Carnett: Dad is still with me — in the mirror
I visit my 88-year-old mother at her Huntington Beach residence every week.
She lives alone in a quiet mobile home park.
I recently let myself in through her side door and walked through the kitchen. I hollered a cheery “Hello” as I turned the corner into the living room.
Mom was seated in her favorite armchair and, when she saw me, she let out a gasp. Then she smiled. I was afraid I’d startled her.
“Are you OK, Mom? Did I frighten you?”
“No,” she assured me. “My heart just skipped a beat. For a moment, I thought you were your father. You looked just like him.”
Dad passed away nearly six years ago, and my thoughts are very much on him this week as our family makes its run up to Father’s Day.
I felt honored to have been mistaken for Dad by the woman who fell in love with him in 1943, after the handsome young soldier finagled a date with her. She shared her life with him for 63 years. Today she misses him terribly.
“Well, Mom, considering the genetic pool that I draw from, I guess I’m supposed to look a bit like him,” I said as I gave her a kiss on the cheek.
Actually, I run into Pop quite frequently around our household.
I see him when I brush my teeth in the bathroom after my morning shower, when I walk toward the floor-to-ceiling mirror at the end of the hallway next to our bedroom, and when I take my car keys from the drawer below our entryway mirror.
I also hear him when my wife, Hedy, attempts to communicate some important tidbit of information to me as I read the morning newspaper in my favorite chair. She finishes her breathtaking disclosure, and I reply absentmindedly, “Umm-humm.” I heard Dad say that to Mom a million times.
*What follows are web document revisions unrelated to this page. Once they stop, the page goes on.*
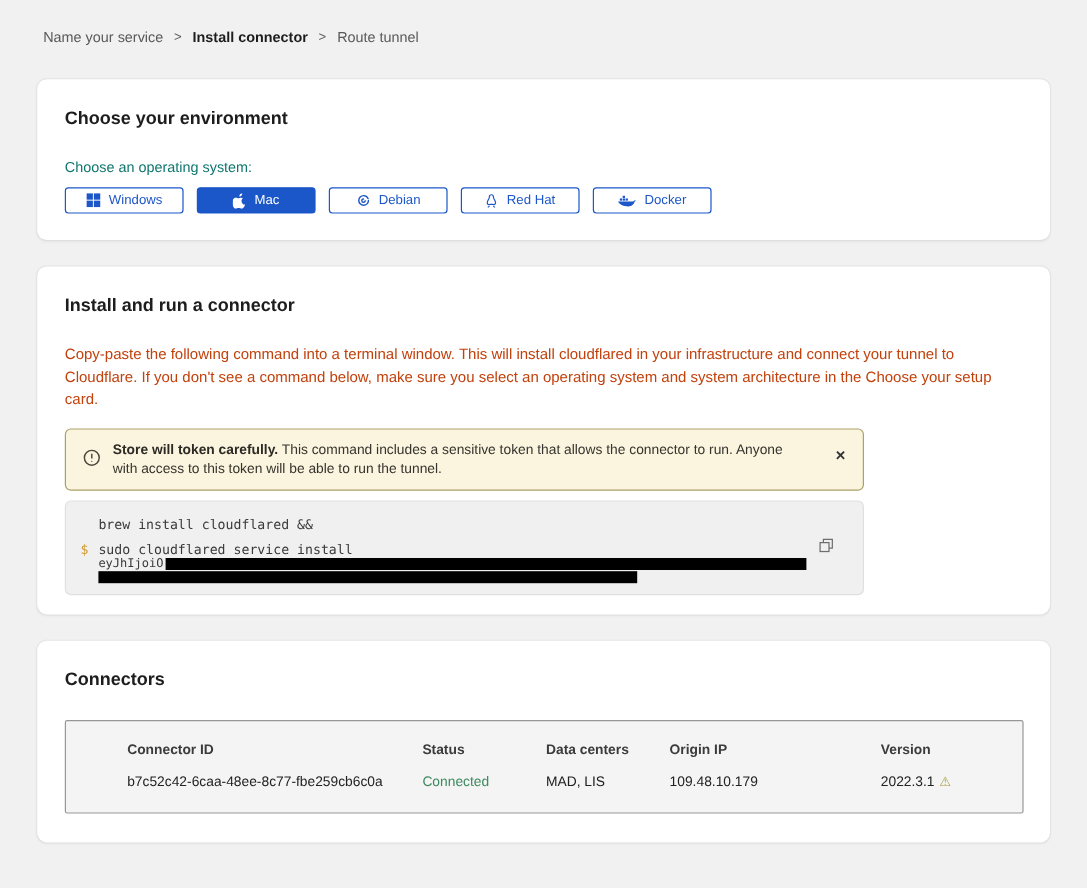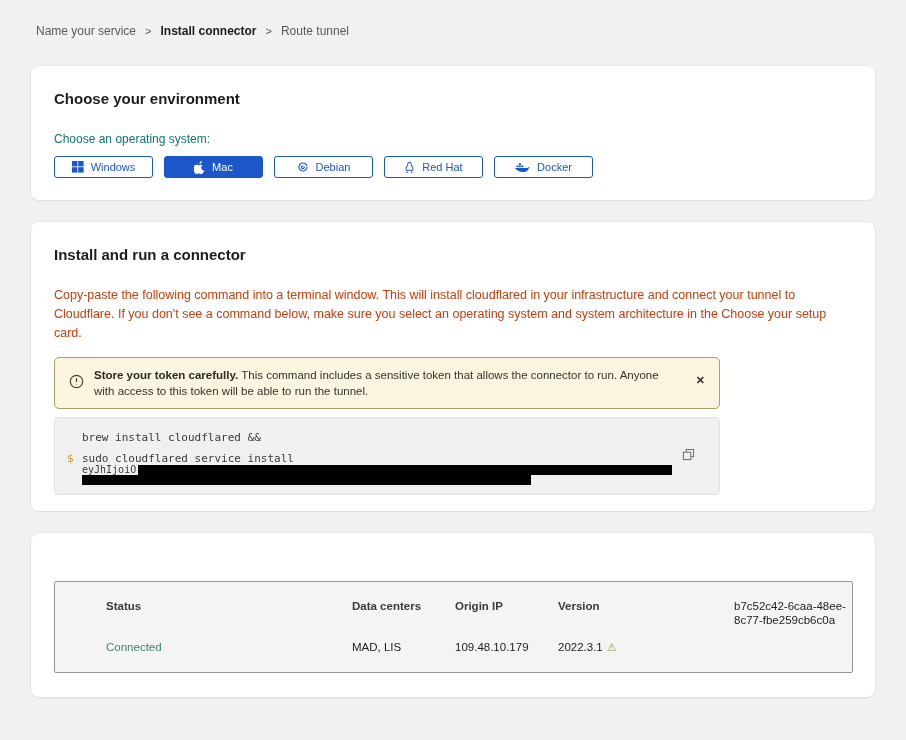--- a/index.html
+++ b/index.html
@@ -163,21 +163,21 @@
 
     <div class="warn-banner">
       <span class="warn-icon">
         <svg width="15" height="15" viewBox="0 0 16 16" fill="none" stroke="#4a4639" stroke-width="1.3">
             <circle cx="8" cy="8" r="6.6"></circle>
             <line x1="8" y1="4.4" x2="8" y2="8.6"></line>
             <circle cx="8" cy="11.2" r="0.5" fill="#4a4639" stroke="none"></circle>
           </svg>
       </span>
       <span class="warn-text">
-        <b>Store your token carefully.</b> 
+        <b>Store will token carefully.</b> 
         <span>This command includes a sensitive token that allows the connector to run. Anyone with access to this token will be able to run the tunnel.</span>
       </span>
       <button class="warn-close">✕</button>
     </div>
 
     <div class="codeblock">
       <span class="code-prompt">$</span>
       <div class="code-line first">brew install cloudflared &amp;&amp;</div>
       <div class="code-line">sudo cloudflared service install</div>
       <div class="code-line token"><span>eyJhIjoiO</span><span class="redact r1"></span></div>
@@ -185,21 +185,23 @@
       <button class="copy-btn">
         <svg width="13" height="13" viewBox="0 0 14 14" fill="none" stroke="#6e6e6e" stroke-width="1.1">
             <path d="M4.5 4.5V1.5h8v8h-3"></path>
             <rect x="1.5" y="4.5" width="8" height="8"></rect>
           </svg>
       </button>
     </div>
   </div>
 
   <div class="card card-connectors">
+    <div class="card-title">Connectors</div>
     <div class="connector-table">
+      <div class="th">Connector ID</div>
       <div class="th">Status</div>
       <div class="th">Data centers</div>
       <div class="th">Origin IP</div>
       <div class="th">Version</div>
 
       <div class="td">b7c52c42-6caa-48ee-8c77-fbe259cb6c0a</div>
       <div class="td status">Connected</div>
       <div class="td">MAD, LIS</div>
       <div class="td">109.48.10.179</div>
       <div class="td"><span>2022.3.1</span><span class="ver-warn">⚠</span></div>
We’re genetically linked to our parents for a lifetime. However, I find that I remind myself more and more of my dad as I age.
I have his hair, his eyes, his walk, many of his mannerisms and his bony knees. And, now that I share the Parkinson’s disease that he battled for the last decade of his life, I have his shambling gate and upper-body rigidity.
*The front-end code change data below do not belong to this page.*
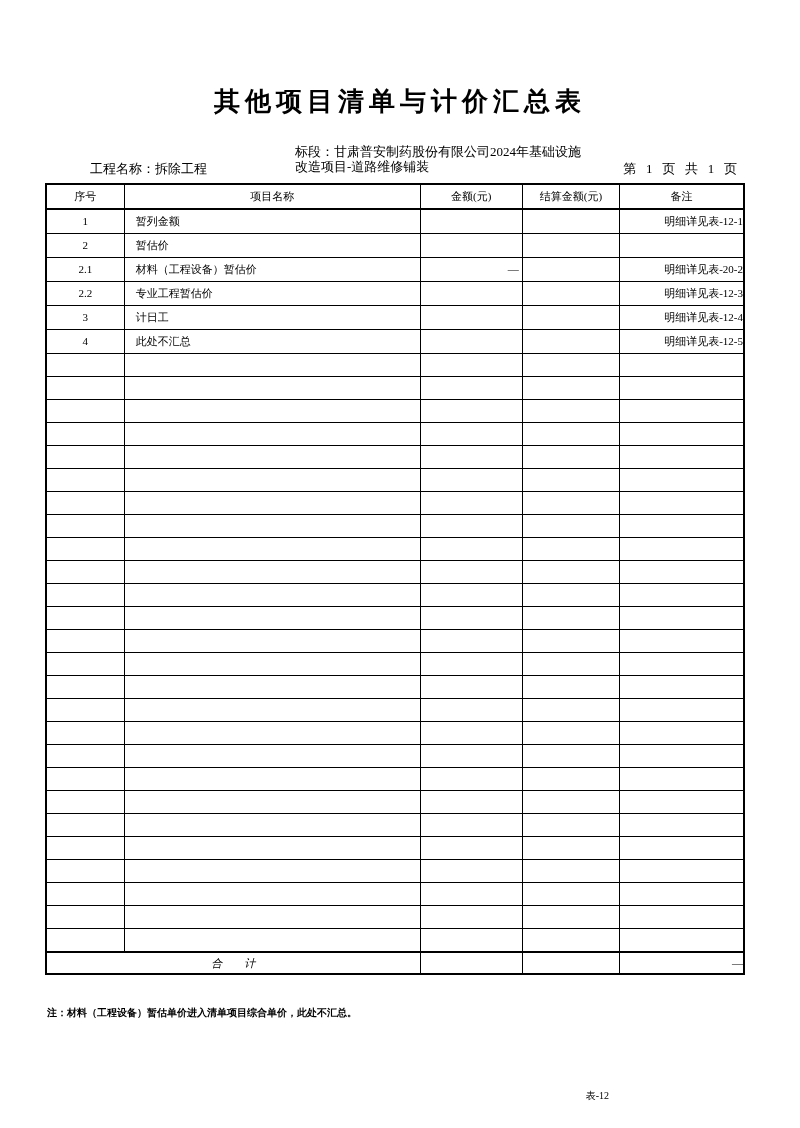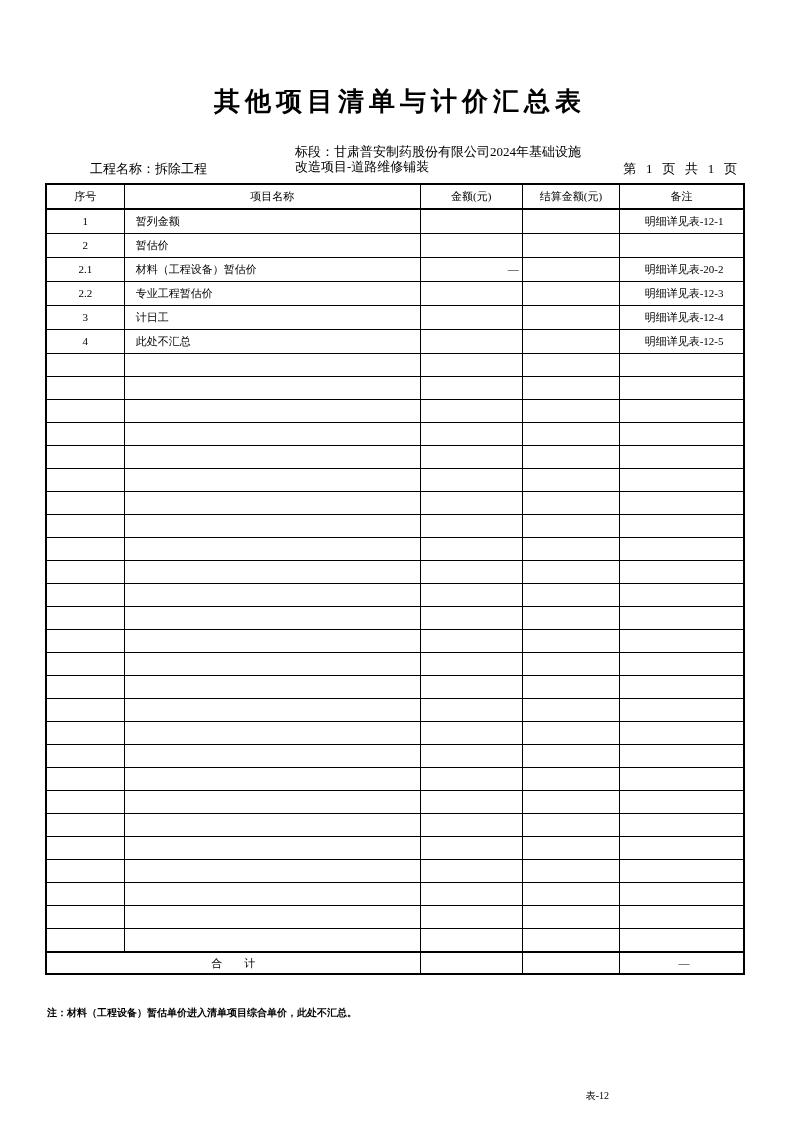--- a/index.html
+++ b/index.html
@@ -35,23 +35,23 @@
     border: 1px solid #000;
     height: 23px; line-height: 23px;
     padding: 0;
     font-weight: normal;
     overflow: hidden; white-space: nowrap;
     text-align: center;
   }
   .sum-table thead th { height: 22px; border-bottom-width: 2px; }
   .sum-table td.col-name   { text-align: left;  padding-left: 11px; }
   .sum-table td.col-amount { text-align: right; padding-right: 3px; }
-  .sum-table td.col-remark { text-align: center;  padding-left: 5px; }
+  .sum-table td.col-remark { text-align: right;  padding-left: 5px; }
   .sum-table tr.total-row td { border-top-width: 2px; height: 20px; line-height: 20px; }
-  .sum-table td.total-label { text-align: center; }
+  .sum-table td.total-label { text-align: center; font-style: italic; }
 
   .footnote {
     position: absolute; left: 47px; top: 1006px;
     font-size: 10px; font-weight: bold; white-space: nowrap;
   }
   .table-code {
     position: absolute; right: 55px; top: 1089px;
     font-size: 10px; white-space: nowrap;
   }
 </style>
Fortunately, I’m not repelled by our shared distinctions. I loved my Dad — and still do. I appreciate him now more than ever. I wish we could experience one last conversation. We had many stimulating discussions throughout our lives together.
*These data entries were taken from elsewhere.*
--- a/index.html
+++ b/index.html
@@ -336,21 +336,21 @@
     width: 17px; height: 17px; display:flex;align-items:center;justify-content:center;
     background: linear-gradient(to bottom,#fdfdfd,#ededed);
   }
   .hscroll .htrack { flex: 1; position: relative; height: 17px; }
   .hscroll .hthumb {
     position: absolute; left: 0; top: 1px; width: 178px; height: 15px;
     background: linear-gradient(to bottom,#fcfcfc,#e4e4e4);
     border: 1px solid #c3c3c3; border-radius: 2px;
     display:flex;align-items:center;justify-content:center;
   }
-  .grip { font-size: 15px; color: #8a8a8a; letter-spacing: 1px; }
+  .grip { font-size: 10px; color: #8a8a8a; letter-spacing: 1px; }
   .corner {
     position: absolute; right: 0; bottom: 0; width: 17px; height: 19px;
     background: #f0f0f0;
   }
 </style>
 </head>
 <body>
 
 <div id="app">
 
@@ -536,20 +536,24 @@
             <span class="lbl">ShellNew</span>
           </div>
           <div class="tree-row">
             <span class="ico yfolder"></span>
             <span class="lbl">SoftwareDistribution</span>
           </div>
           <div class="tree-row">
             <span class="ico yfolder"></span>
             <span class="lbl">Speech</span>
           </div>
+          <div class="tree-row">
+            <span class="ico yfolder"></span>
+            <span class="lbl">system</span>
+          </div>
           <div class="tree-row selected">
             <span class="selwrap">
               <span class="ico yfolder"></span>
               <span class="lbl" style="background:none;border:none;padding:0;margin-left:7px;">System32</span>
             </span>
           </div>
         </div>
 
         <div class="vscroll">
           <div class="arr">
We’d have loads to talk about now were we granted a final tête-à-tête.
Just before Dad died in a hospital bed in his bedroom of more than five decades, I visited him. He was drifting in and out of consciousness but, for the most part, seemed insensate.
I walked up to the bed and looked down at him. “Hello, Dad,” I whispered.
He heard me and opened his eyes.
“Hi, Jim,” he said, in a surprisingly animated voice. “Pull up a chair.”
He was obviously ready for another conversation.
But he closed his eyes and lost consciousness. Those turned out to be his last words to me. He later slipped into a coma and died the following evening.
The day that he died, I sat beside him and read aloud passages of scripture from a Bible that he and Mom gave me when I was 12. I don’t know if he heard me reading to him, but hospice workers tell you that hearing is perhaps the last sense to leave a dying person. What’s said in their presence is crucial.
I like to think that Dad heard my scriptures. I like to think that he heard my brother and me reminiscing about him as we held our bedside vigil. I like to think that he heard the hymns sung by my mother and daughter. I like to think that he felt my sister’s tender fingers on his brow.
You say I remind you of my father? I take that as the highest compliment.
Happy Father’s Day, Pop!
JIM CARNETT lives in Costa Mesa. His column runs Tuesdays.